→ **Task**: Could you transcribe every record below exactly, leaving out the pictures?

→ **Listed records**:
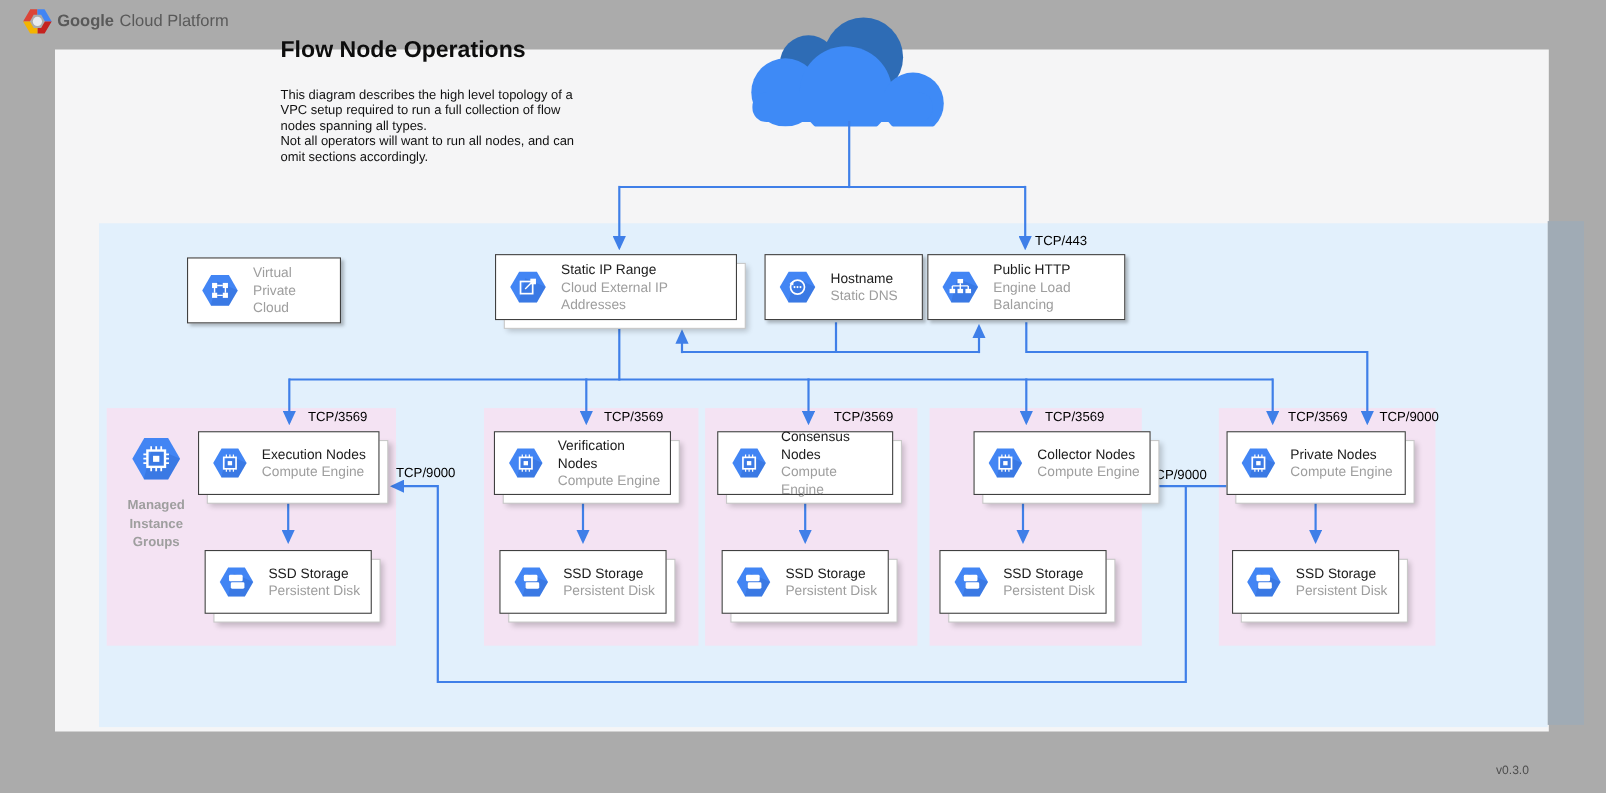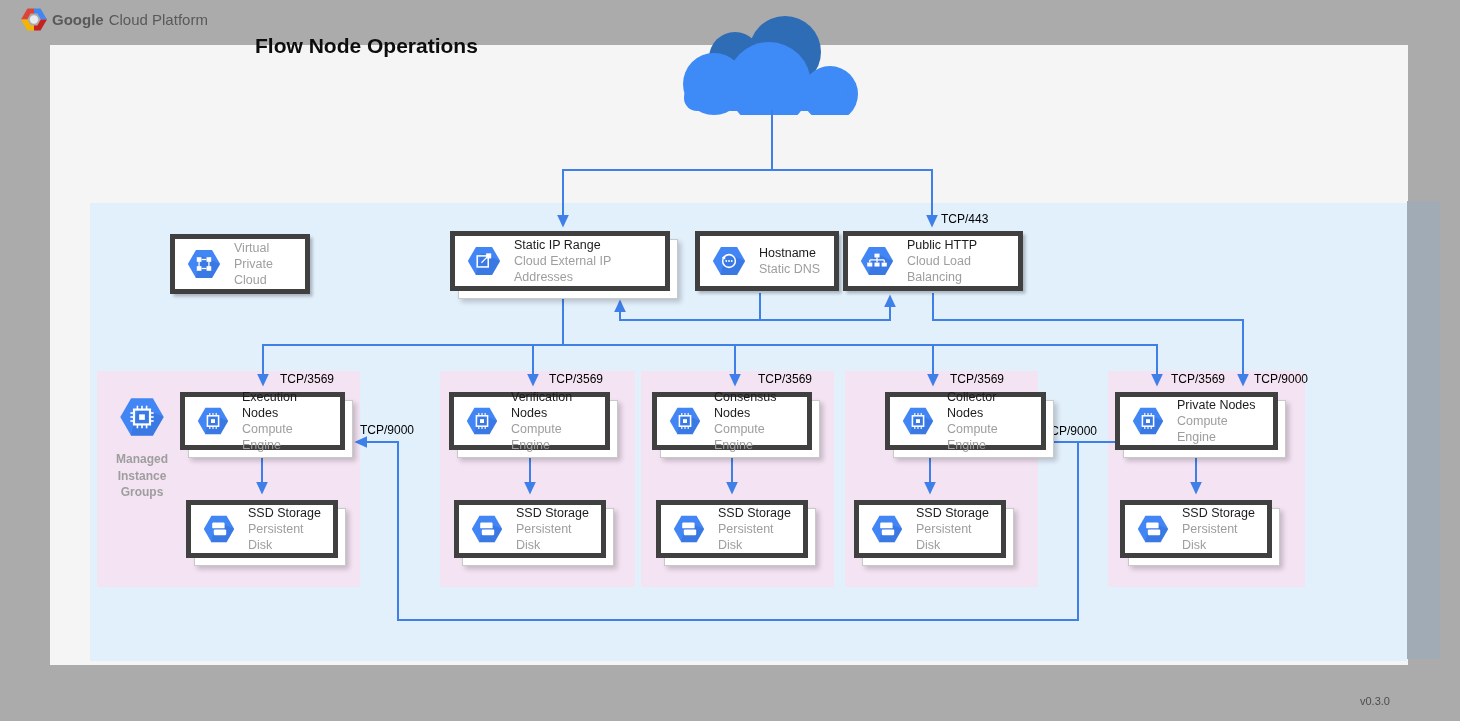--- a/index.html
+++ b/index.html
@@ -3,21 +3,21 @@
 <meta charset="utf-8">
 <style>
   html,body{margin:0;padding:0;}
   body{font-family:"Liberation Sans",sans-serif;}
   #stage{position:relative;width:1460px;height:721px;background:#ababab;overflow:hidden;}
   .canvas{position:absolute;left:50px;top:45px;width:1358px;height:620px;background:#f5f5f6;}
   .vpc-area{position:absolute;left:90px;top:203px;width:1317px;height:458px;background:#e2f0fc;}
   .vpc-overhang{position:absolute;left:1407px;top:201px;width:33px;height:458px;background:#a0abb5;}
   .group{position:absolute;top:371px;height:216px;background:#f4e3f3;}
   .connectors{position:absolute;left:0;top:0;pointer-events:none;}
-  .card{position:absolute;background:#ffffff;border:5px solid #404040;box-sizing:border-box;
+  .card{position:absolute;background:#ffffff;border:1px solid #404040;box-sizing:border-box;
         display:flex;align-items:center;gap:13px;padding:0 8px 0 12px;
         box-shadow:2.5px 2.5px 3px rgba(0,0,0,0.25);}
   .card.stacked{box-shadow:8px 8px 0 -1px #ffffff,8px 8px 0 0 #c9c9c9,11px 11px 5px rgba(0,0,0,0.2);}
   .card .txt{display:flex;flex-direction:column;line-height:1.3;}
   .card .t1{font-size:12.5px;color:#1c1c1c;}
   .card .t2{font-size:12.5px;color:#9e9e9e;}
   .card .t1.gray{color:#9e9e9e;}
   .hex{flex:0 0 auto;}
   .port{position:absolute;font-size:12px;color:#000000;}
   .header-brand{position:absolute;left:52px;top:11px;font-size:15px;color:#595959;}
@@ -49,20 +49,25 @@
     <path d="M13,0.5 L19.5,0.5 L26,11.5 L19.8,11.5 L16.4,5.5 L13,5.5 Z" fill="#4285f4"></path>
     <path d="M26,11.5 L19.5,22.5 L13,22.5 L13,17.5 L16.4,17.5 L19.8,11.5 Z" fill="#c5221f"></path>
     <path d="M13,22.5 L6.5,22.5 L0,11.5 L6.2,11.5 L9.6,17.5 L13,17.5 Z" fill="#f4b400"></path>
     <circle cx="13" cy="11.5" r="4.2" fill="#e8eaed"></circle>
   </svg>
   <div class="header-brand">
     <b>Google</b><span>Cloud Platform</span>
   </div>
 
   <div class="page-title">Flow Node Operations</div>
+  <div class="page-desc preline">This diagram describes the high level topology of a
+VPC setup required to run a full collection of flow
+nodes spanning all types.
+Not all operators will want to run all nodes, and can
+omit sections accordingly.</div>
 
   <svg width="210" height="100" style="position:absolute;left:670px;top:15px;">
     <circle cx="65" cy="43" r="26" fill="#2e6cb5"></circle>
     <circle cx="115" cy="37" r="36" fill="#2e6cb5"></circle>
     <circle cx="44" cy="69" r="31" fill="#3e8af6"></circle>
     <circle cx="99" cy="69" r="42" fill="#3e8af6"></circle>
     <circle cx="160" cy="79" r="28" fill="#3e8af6"></circle>
     <rect x="14" y="69" width="164" height="27" rx="13" fill="#3e8af6"></rect>
   </svg>
 
@@ -177,21 +182,21 @@
           <line x1="28.5" y1="16.2" x2="28.5" y2="19.4"></line>
       </g>
       <g fill="#fff">
           <rect x="8.5" y="19.4" width="6" height="4.6"></rect>
           <rect x="17" y="19.4" width="6" height="4.6"></rect>
           <rect x="25.5" y="19.4" width="6" height="4.6"></rect>
         </g>
     </svg>
     <div class="txt">
       <span class="t1">Public HTTP</span>
-      <span class="t2">Cloud Load Balancing</span>
+      <span class="t2">Engine Load Balancing</span>
     </div>
   </div>
 
   <svg width="46" height="40" viewBox="0 0 40 35" style="position:absolute;left:119px;top:397px;">
     <polygon points="1,17.5 10.5,1 29.5,1 39,17.5 29.5,34 10.5,34" fill="#4285f4"></polygon>
     <polygon points="17,8 39,17.5 29.5,34 10,34" fill="#14409b" opacity="0.18"></polygon>
     <rect x="13" y="11" width="14" height="13" fill="none" stroke="#fff" stroke-width="1.9"></rect>
     <rect x="17.5" y="15.2" width="5" height="4.8" fill="#fff"></rect>
     <g stroke="#fff" stroke-width="1.4">
       <line x1="16" y1="7.6" x2="16" y2="10.6"></line>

→ **Answer area**:
--- a/index.html
+++ b/index.html
@@ -3,21 +3,21 @@
 <meta charset="utf-8">
 <style>
   html,body{margin:0;padding:0;}
   body{font-family:"Liberation Sans",sans-serif;}
   #stage{position:relative;width:1460px;height:721px;background:#ababab;overflow:hidden;}
   .canvas{position:absolute;left:50px;top:45px;width:1358px;height:620px;background:#f5f5f6;}
   .vpc-area{position:absolute;left:90px;top:203px;width:1317px;height:458px;background:#e2f0fc;}
   .vpc-overhang{position:absolute;left:1407px;top:201px;width:33px;height:458px;background:#a0abb5;}
   .group{position:absolute;top:371px;height:216px;background:#f4e3f3;}
   .connectors{position:absolute;left:0;top:0;pointer-events:none;}
-  .card{position:absolute;background:#ffffff;border:5px solid #404040;box-sizing:border-box;
+  .card{position:absolute;background:#ffffff;border:1px solid #404040;box-sizing:border-box;
         display:flex;align-items:center;gap:13px;padding:0 8px 0 12px;
         box-shadow:2.5px 2.5px 3px rgba(0,0,0,0.25);}
   .card.stacked{box-shadow:8px 8px 0 -1px #ffffff,8px 8px 0 0 #c9c9c9,11px 11px 5px rgba(0,0,0,0.2);}
   .card .txt{display:flex;flex-direction:column;line-height:1.3;}
   .card .t1{font-size:12.5px;color:#1c1c1c;}
   .card .t2{font-size:12.5px;color:#9e9e9e;}
   .card .t1.gray{color:#9e9e9e;}
   .hex{flex:0 0 auto;}
   .port{position:absolute;font-size:12px;color:#000000;}
   .header-brand{position:absolute;left:52px;top:11px;font-size:15px;color:#595959;}
@@ -49,20 +49,25 @@
     <path d="M13,0.5 L19.5,0.5 L26,11.5 L19.8,11.5 L16.4,5.5 L13,5.5 Z" fill="#4285f4"></path>
     <path d="M26,11.5 L19.5,22.5 L13,22.5 L13,17.5 L16.4,17.5 L19.8,11.5 Z" fill="#c5221f"></path>
     <path d="M13,22.5 L6.5,22.5 L0,11.5 L6.2,11.5 L9.6,17.5 L13,17.5 Z" fill="#f4b400"></path>
     <circle cx="13" cy="11.5" r="4.2" fill="#e8eaed"></circle>
   </svg>
   <div class="header-brand">
     <b>Google</b><span>Cloud Platform</span>
   </div>
 
   <div class="page-title">Flow Node Operations</div>
+  <div class="page-desc preline">This diagram describes the high level topology of a
+VPC setup required to run a full collection of flow
+nodes spanning all types.
+Not all operators will want to run all nodes, and can
+omit sections accordingly.</div>
 
   <svg width="210" height="100" style="position:absolute;left:670px;top:15px;">
     <circle cx="65" cy="43" r="26" fill="#2e6cb5"></circle>
     <circle cx="115" cy="37" r="36" fill="#2e6cb5"></circle>
     <circle cx="44" cy="69" r="31" fill="#3e8af6"></circle>
     <circle cx="99" cy="69" r="42" fill="#3e8af6"></circle>
     <circle cx="160" cy="79" r="28" fill="#3e8af6"></circle>
     <rect x="14" y="69" width="164" height="27" rx="13" fill="#3e8af6"></rect>
   </svg>
 
@@ -177,21 +182,21 @@
           <line x1="28.5" y1="16.2" x2="28.5" y2="19.4"></line>
       </g>
       <g fill="#fff">
           <rect x="8.5" y="19.4" width="6" height="4.6"></rect>
           <rect x="17" y="19.4" width="6" height="4.6"></rect>
           <rect x="25.5" y="19.4" width="6" height="4.6"></rect>
         </g>
     </svg>
     <div class="txt">
       <span class="t1">Public HTTP</span>
-      <span class="t2">Cloud Load Balancing</span>
+      <span class="t2">Engine Load Balancing</span>
     </div>
   </div>
 
   <svg width="46" height="40" viewBox="0 0 40 35" style="position:absolute;left:119px;top:397px;">
     <polygon points="1,17.5 10.5,1 29.5,1 39,17.5 29.5,34 10.5,34" fill="#4285f4"></polygon>
     <polygon points="17,8 39,17.5 29.5,34 10,34" fill="#14409b" opacity="0.18"></polygon>
     <rect x="13" y="11" width="14" height="13" fill="none" stroke="#fff" stroke-width="1.9"></rect>
     <rect x="17.5" y="15.2" width="5" height="4.8" fill="#fff"></rect>
     <g stroke="#fff" stroke-width="1.4">
       <line x1="16" y1="7.6" x2="16" y2="10.6"></line>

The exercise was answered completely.